Yönetmen Onur Erbilen, “Kitap aslında Ömer ve Macide’nin bir aşk hikâyesi olarak başlar. Macide, konservatuvarın piyano bölümünde okuyan bir genç kızdır; Ömer ise hem bir postane memuru hem de felsefe okuyan, edebiyat camiasında yer alan bir bireydir. Ömer, iyi yetişmiş ve ahlakî değerlere sahip bir adamdır. Toplumdaki çürümüşlüklerin ve kendi içindeki çatışmaların farkındadır; ne yapılması gerektiğini bilir, ama harekete geçmekte zorlanır. Romanın trajik unsurlarından biri de Ömer’in bir türlü karar veremeyişidir.
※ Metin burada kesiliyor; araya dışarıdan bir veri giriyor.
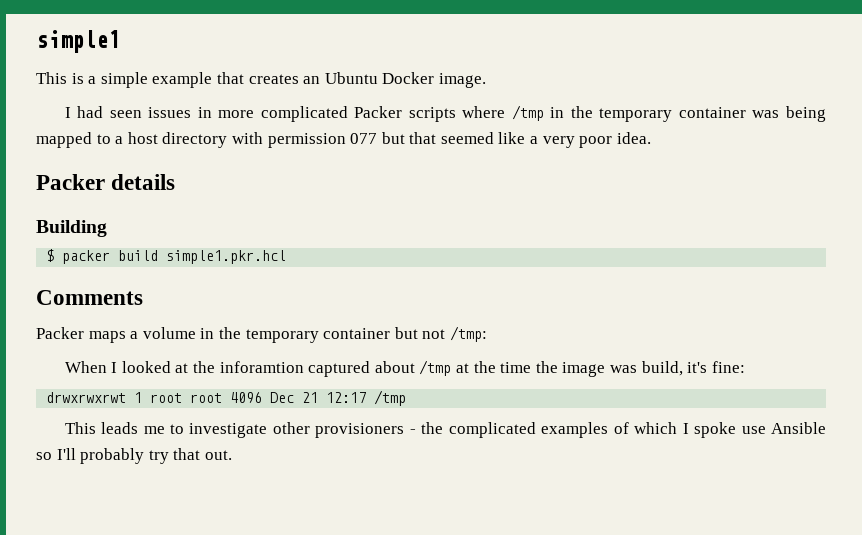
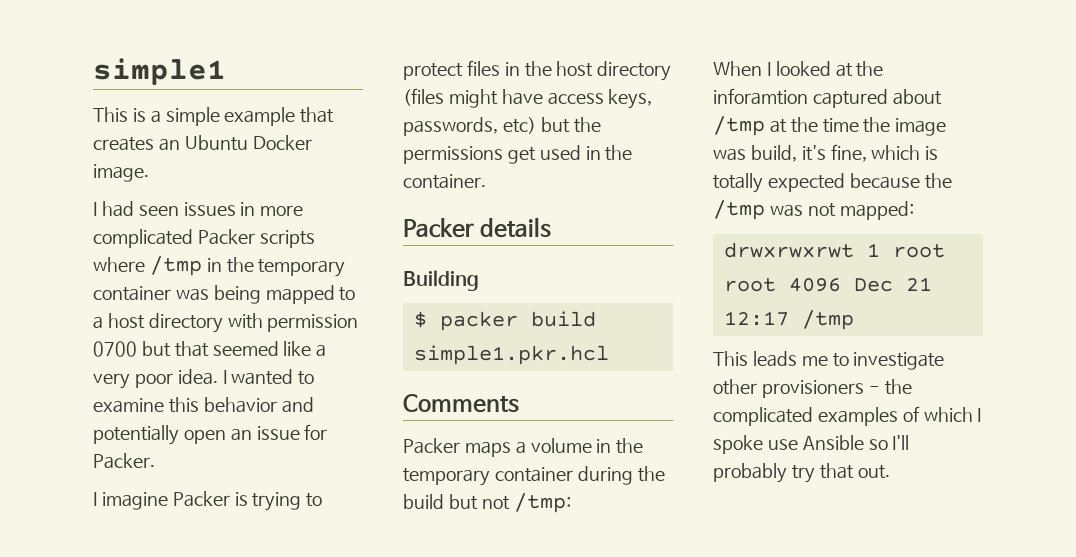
[350,133,378,144] 077 -> [93,341,137,357] 0700
(651, 138) none -> [222,369,315,385] [93,397,314,413] [93,424,328,445] [93,453,155,469] [93,491,323,511] [403,60,672,81] [403,88,653,109] [403,117,601,136] [403,145,633,164] [403,174,486,189] I wanted to examine this behavior and potentially open an issue for Packer. // I imagine Packer is trying to protect files in the host directory (files might have access keys, passwords, etc) but the permissions get used in the container.
(391, 333) none -> [577,466,665,485] [403,494,444,509] during the build
[711,361,745,373] fine: -> [830,144,939,162] [713,173,952,193] [713,200,914,220] fine, which is totally expected because the /tmp was not mapped:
Oyun, romanın özünü taşırken, izleyicinin sahnede romanı bulamama korkusunu minimize etmeye çalıştım” şeklinde ifade ediyor.
Ömer’in Penceresinden Bir Bakış
Erbilen, sahnedeki anlatımı Ömer’in perspektifinden sunarak, hem bir anlatıcı hem de karakter olarak izleyiciyle buluşuyor. Sabahattin Ali, romanında Ömer ve Macide’nin içsel dünyalarını monologlar aracılığıyla derinlemesine incelemişti. Oyunda ise bu içsel keşif, Ömer’in sesiyle hayat buluyor. Yönetmen, eserin yazıldığı dönemin ruhunu koruyarak, etkileyici bir romantizm ve aşkı sahneye yansıtmayı başarmış. Bunun yanı sıra, oyunun arka planında derin bir eleştiri yatmakta. Erbilen, bu durumu şöyle tanımlıyor: “Roman, birçok aydının aslında ne denli boş bir yaşam sürdüğünü ve aydınlık iddiasıyla akademisyenler ile gazetecilerin nasıl bir hayat yaşadıklarını gözler önüne seriyor. Bu bağlamda, onların yaşam biçimlerine de yer verdik. İstanbul’daki entelektüel kesim, romanın eleştirisinde önemli bir yer kaplıyor; ayda bir kere bile tiyatroya gitmeyen, kütüphaneye uğramayan bu aydınlar, edindikleri bilgileri kaynağından değil, dolaylı yoldan elde ederek aylaklık yapıyorlar. Sabahattin Ali, bu durumu çok net bir şekilde ifade ediyor ve ben de bu eleştiriyi oyunda korumaya özen gösterdim.”
Semtlere Sıkışan Tiyatrolar
Yönetmen, oyunda özgün müzik tercih ederek, izleyiciye farklı bir deneyim sunmayı hedefliyor. Anadolu’da daha fazla sahnelenmesini arzulayan Erbilen, son yıllarda tiyatroların genellikle Şişli ile Kadıköy arasında sıkışıp kaldığını vurguluyor. “Anadolu’ya gitmek oldukça zor; çünkü maliyetler çok yüksek. Salon kiraları ve otel masrafları, birçok tiyatronun Anadolu’ya açılmasını engelliyor. Ancak, Sabahattin Ali’nin geniş bir hayran kitlesi olduğunu biliyorduk; bu nedenle oyunu sahneye taşırken Anadolu’nun tiyatroya olan ihtiyacını göz önünde bulundurduk” diyor.